Anche l’Italia si sta dimostrando cauta riguardo alla possibilità di fornire all’Ucraina il sistema avanzato di difesa aerea Samp/T, dal valore di 250 milioni di euro. Il nodo principale è rappresentato dal fatto che il nostro paese rischierebbe di rimanere sguarnito: delle cinque batterie operative a disposizione, una è in Kuwait, un’altra è stata promessa agli Usa e altre due sono ciclicamente in manutenzione. Se l’ultima, escludendo la batteria utilizzata per l’addestramento, venisse ceduta a Kiev, l’Italia resterebbe senza anche se la Nato ha già dichiarato che garantirà la sicurezza del nostro paese.
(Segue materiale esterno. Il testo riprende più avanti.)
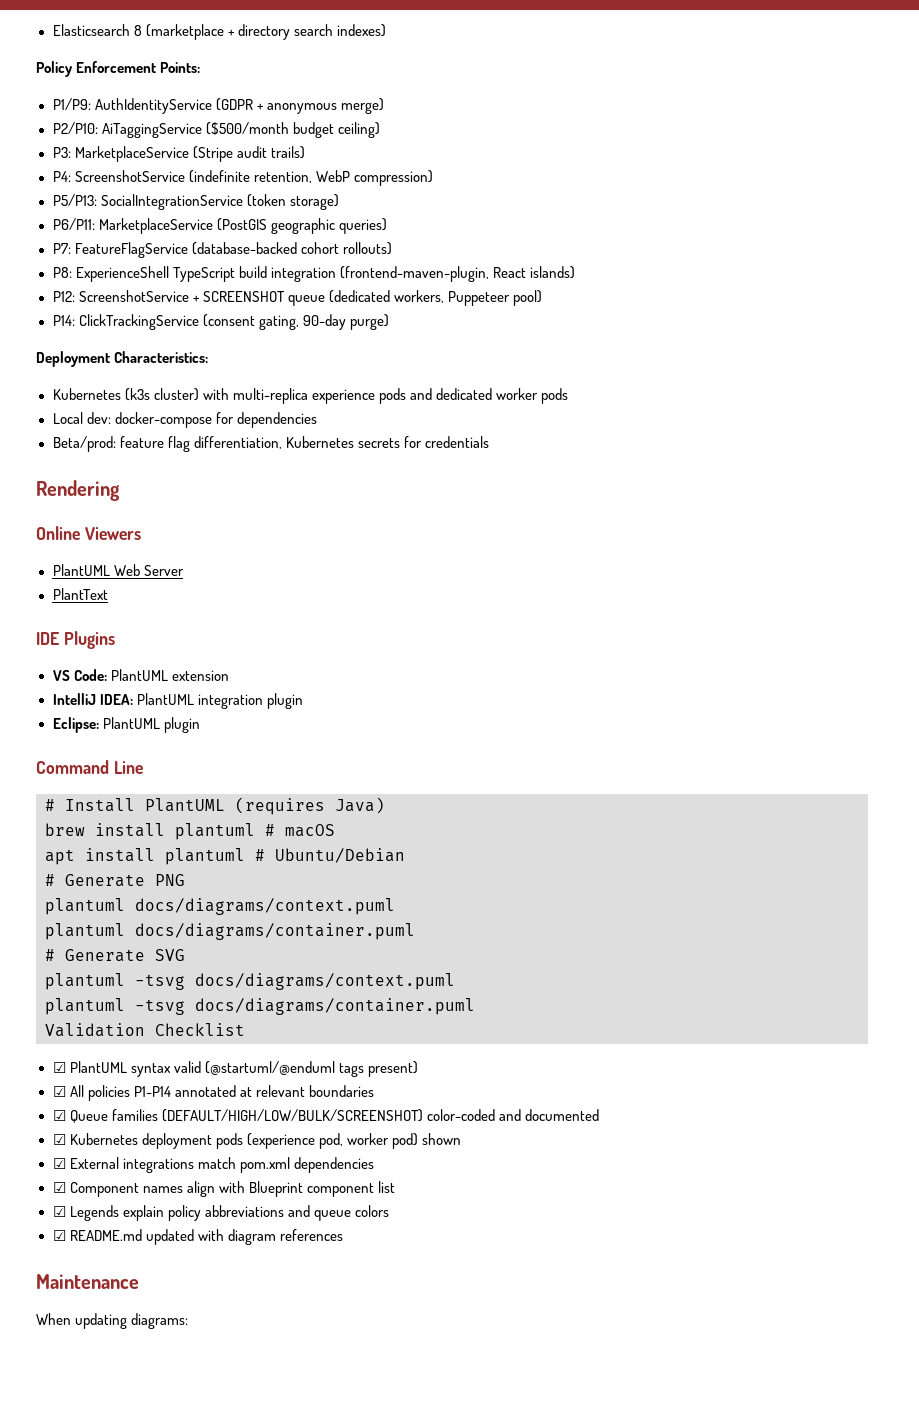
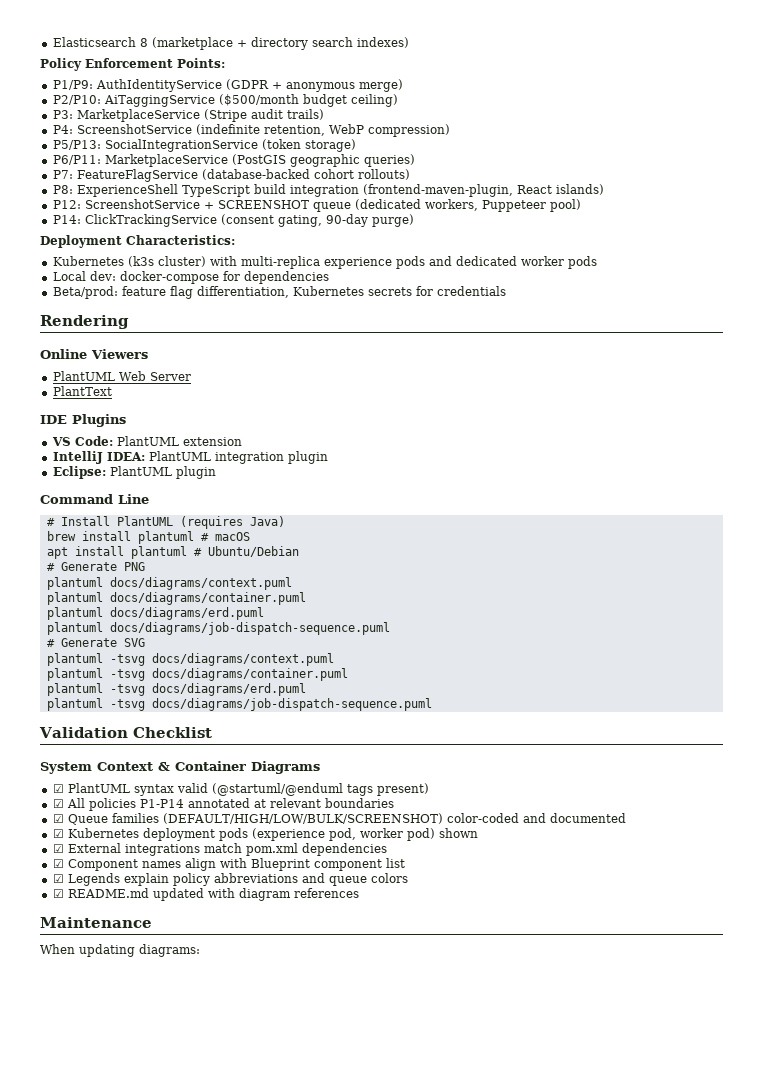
+ plantuml docs/diagrams/erd.puml
+ plantuml docs/diagrams/job-dispatch-sequence.puml
+ plantuml -tsvg docs/diagrams/erd.puml
+ plantuml -tsvg docs/diagrams/job-dispatch-sequence.puml
  Validation Checklist
+ System Context & Container Diagrams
Le resistenze occidentali potrebbero comunque essere vinte, come già avvenuto nei mesi precedenti per altri tipi di armamenti. Resta il fatto che non solo la Russia, ma anche i paesi dell’Alleanza sono a corto di armi: «Abbiamo esaurito le scorte per fornire aiuti all’Ucraina», ha detto il segretario della Nato Jesn Stoltenberg. «Ora dobbiamo aumentare la produzione di armamenti e i ministri della Difesa della Nato hanno preso la decisione di aumentare lo stock».
Escalation senza fine
Mentre Nato e Unione Europea hanno celebrato la terza dichiarazione di cooperazione, che permetterà di aumentare il «supporto militare a Kiev», il ministro della Difesa Sergej Shoigu ha affermato che «i nostri piani immediati includono l’espansione degli arsenali delle moderne armi d’attacco».
Tutto porta a pensare, dunque, che il 2023 sarà l’anno in cui la guerra in Ucraina conoscerà un’ulteriore escalation – le cui conseguenze sono del tutto imprevedibili – piuttosto che quello in cui verrà ricercata una soluzione diplomatica.